Comment Abdeslam tente de se parer d'un manteau d'humanité
Le seul survivant des commandos ayant perpétré les attentats de Paris, Salah Abdeslam a enfin raconté le déroulé complet de sa soirée du 13 novembre, ou du moins sa version de l'équipée sanglante au cours de laquelle 130 personnes ont perdu la vie à Paris et Saint-Denis.
Après avoir affirmé à maintes reprises que sa ceinture explosive n'avait pas fonctionné, l'accusé soutient désormais avoir "renoncé" à se faire exploser par "humanité".
"Je vais m'expliquer parce que c'est la dernière fois que j'aurai l'occasion de le faire" a-t-il dit à l'occasion de son ultime interrogatoire au procès des attentats et donnant une nouvelle version des événements.
Pourquoi alors avoir refusé de répondre aux questions jusqu'ici, et avoir invoqué son droit à se taire lors des précédents interrogatoires?. "C'est parce que je ne me suis pas senti écouté", explique Abdeslam au président de la cour d'assises spéciale de Paris, Jean-Louis Périès.
Expliquant sa version des faits, il a tenté d'expliquer les doutes qui l'auraient saisi, le soir du 13 novembre. "Je vais rentrer dans ce café, je vais commander une boisson, je vais regarder les gens autour de moi et je me suis dit ‘Non, je vais pas le faire’", raconte-t-il.

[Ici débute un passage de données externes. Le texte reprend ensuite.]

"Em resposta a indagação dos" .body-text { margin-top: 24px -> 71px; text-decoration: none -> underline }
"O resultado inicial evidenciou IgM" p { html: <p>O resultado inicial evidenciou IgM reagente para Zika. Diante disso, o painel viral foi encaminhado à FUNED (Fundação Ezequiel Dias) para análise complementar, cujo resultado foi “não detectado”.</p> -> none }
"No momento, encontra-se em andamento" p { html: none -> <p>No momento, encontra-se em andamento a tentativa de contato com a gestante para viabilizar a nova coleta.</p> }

"Je voyais les gens rigoler, danser, je comprends que j'allais pas le faire", indique-t-il pour justifier son renoncement, après lequel il aurait "repris la voiture" dans laquelle il avait conduit les kamikazes du Stade de France. "Je roule, je roule, je roule", mais son véhicule "tombe en panne".
"Avec une ceinture explosive, je suis cramé", explique Abdeslam, dans la suite de son récit. "Deux solutions s'offrent à moi : soit je rentre en Belgique, soit je vais jusqu'au bout et je me fais exploser".
Il aurait ensuite erré dans Paris, appelé "tout le monde" pour qu'on vienne le chercher et monte dans un taxi pour rejoindre le sud de Paris. Il jette sa ceinture dans une poubelle à Montrouge avant de retrouver deux "copains" belges à Châtillon (ses co-accusés) qui vont le ramener en Belgique.
Affirmant n'avoir rejoint le projet d'attentats à Paris qu'"au dernier moment", le 11 novembre 2015, et ne pas en avoir connu les détails, il soutient avoir uniquement su qu'il devait se "faire exploser".
"Mon frère (Brahim, qui mitraillera les terrasses, ndlr), il avait une ceinture, une Kalachnikov, je sais qu'il va tirer, je sais qu'il va se faire exploser mais je connais pas les cibles".
"Vous saviez que c'était des terrasses, une salle de concert ?", lui demande le président de la cour d'assises spéciale de Paris, Jean-Louis Périès. "Non", rétorque Abdeslam.
Et que penser alors de ses déclarations à ses proches, affirmant qu'il avait failli à sa mission car sa ceinture n'avait pas fonctionné ? "C'était un mensonge dont je n'ai pas réussi à me défaire tout au long de ma cavale. Alors, je l'ai pris comme une réalité", affirme-t-il.
Mais "j'ai renoncé par humanité, pas par peur", affirme Salah Abdeslam dans la suite de son interrogatoire, qui reprendra ce jeudi, en deuxième moitié d'après-midi.